> Work to be completed
Below are records to repeat exactly. Omit the pictures from the copy.

> Records
■ ■ ■ ■

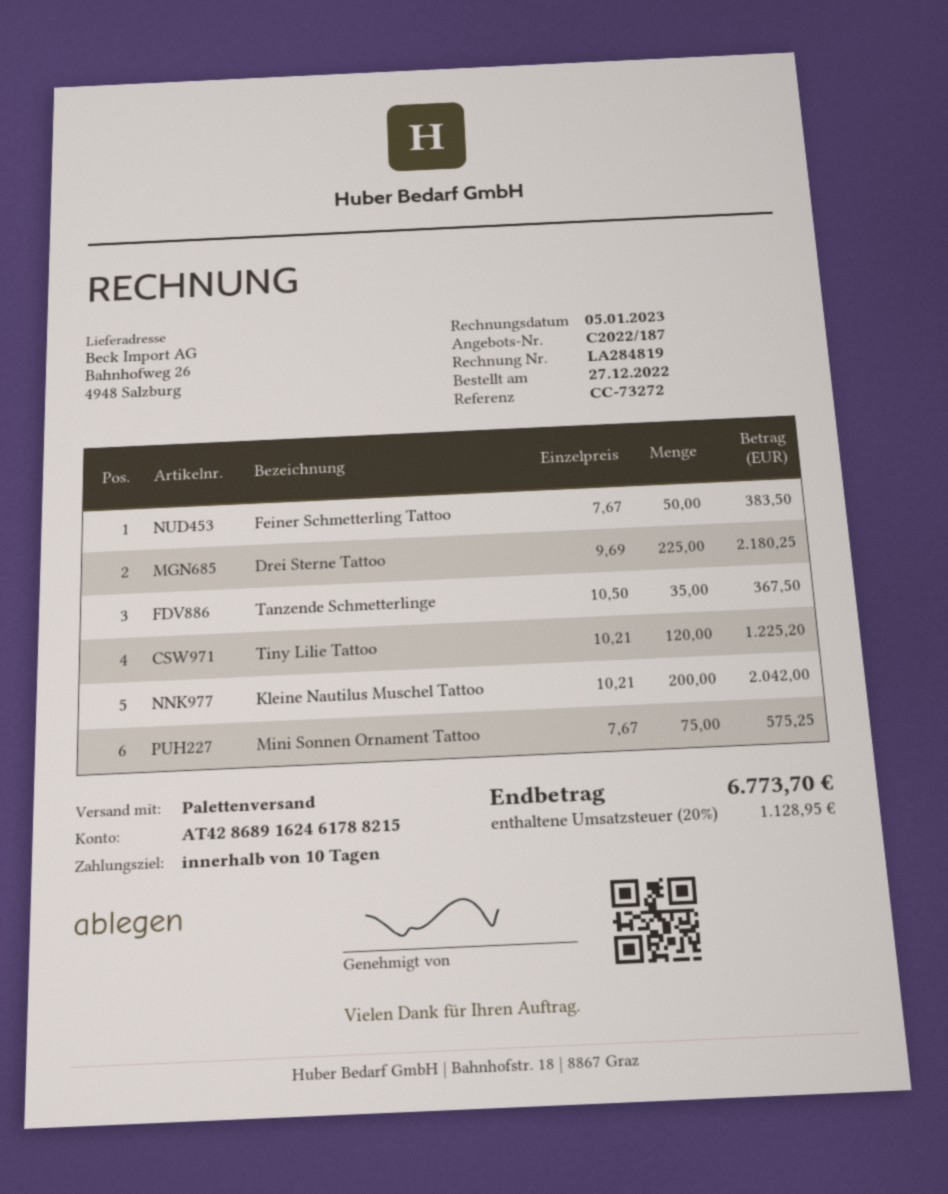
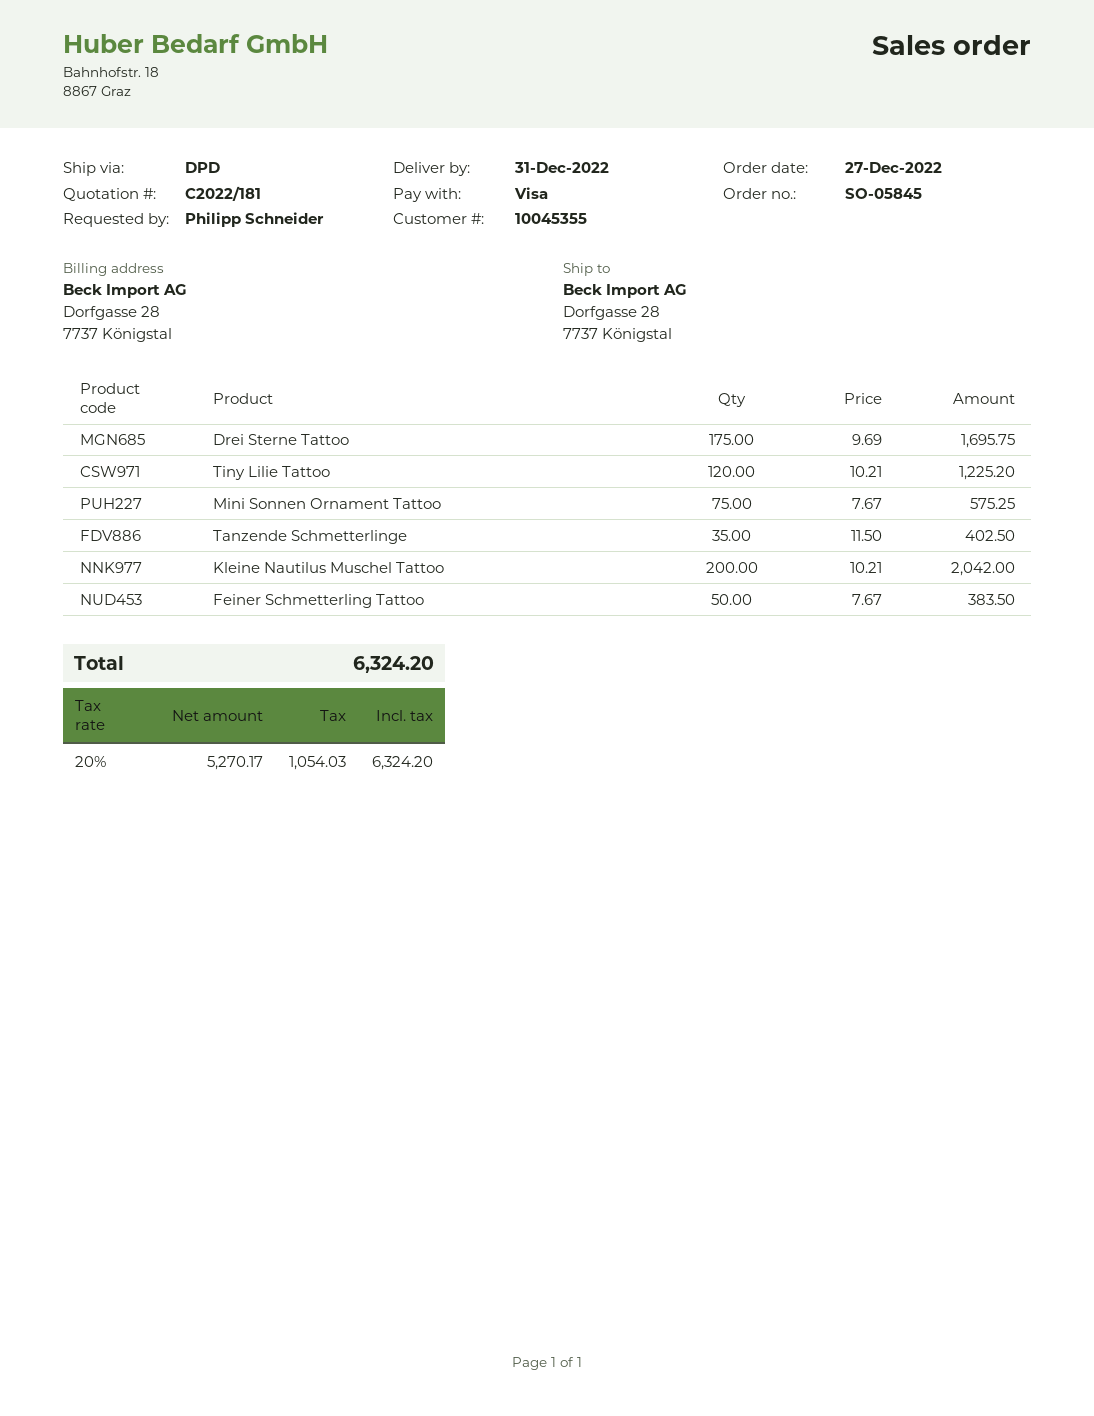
quote number: C2022/187 -> C2022/181
shipping method: pallet freight -> DPD
ship to: Bahnhofweg 26, 4948 Salzburg -> Dorfgasse 28, 7737 Königstal
Drei Sterne Tattoo: 225 x 9.69 = 2180.25 -> 175 x 9.69 = 1695.75
Tanzende Schmetterlinge: 35 x 10.50 = 367.50 -> 35 x 11.50 = 402.50
tax: 20% = 1128.95 -> 20% = 1054.03
total: 6773.70 -> 6324.20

■ ■ ■ ■

> Solved exercise
quote number: C2022/187 -> C2022/181
shipping method: pallet freight -> DPD
ship to: Bahnhofweg 26, 4948 Salzburg -> Dorfgasse 28, 7737 Königstal
Drei Sterne Tattoo: 225 x 9.69 = 2180.25 -> 175 x 9.69 = 1695.75
Tanzende Schmetterlinge: 35 x 10.50 = 367.50 -> 35 x 11.50 = 402.50
tax: 20% = 1128.95 -> 20% = 1054.03
total: 6773.70 -> 6324.20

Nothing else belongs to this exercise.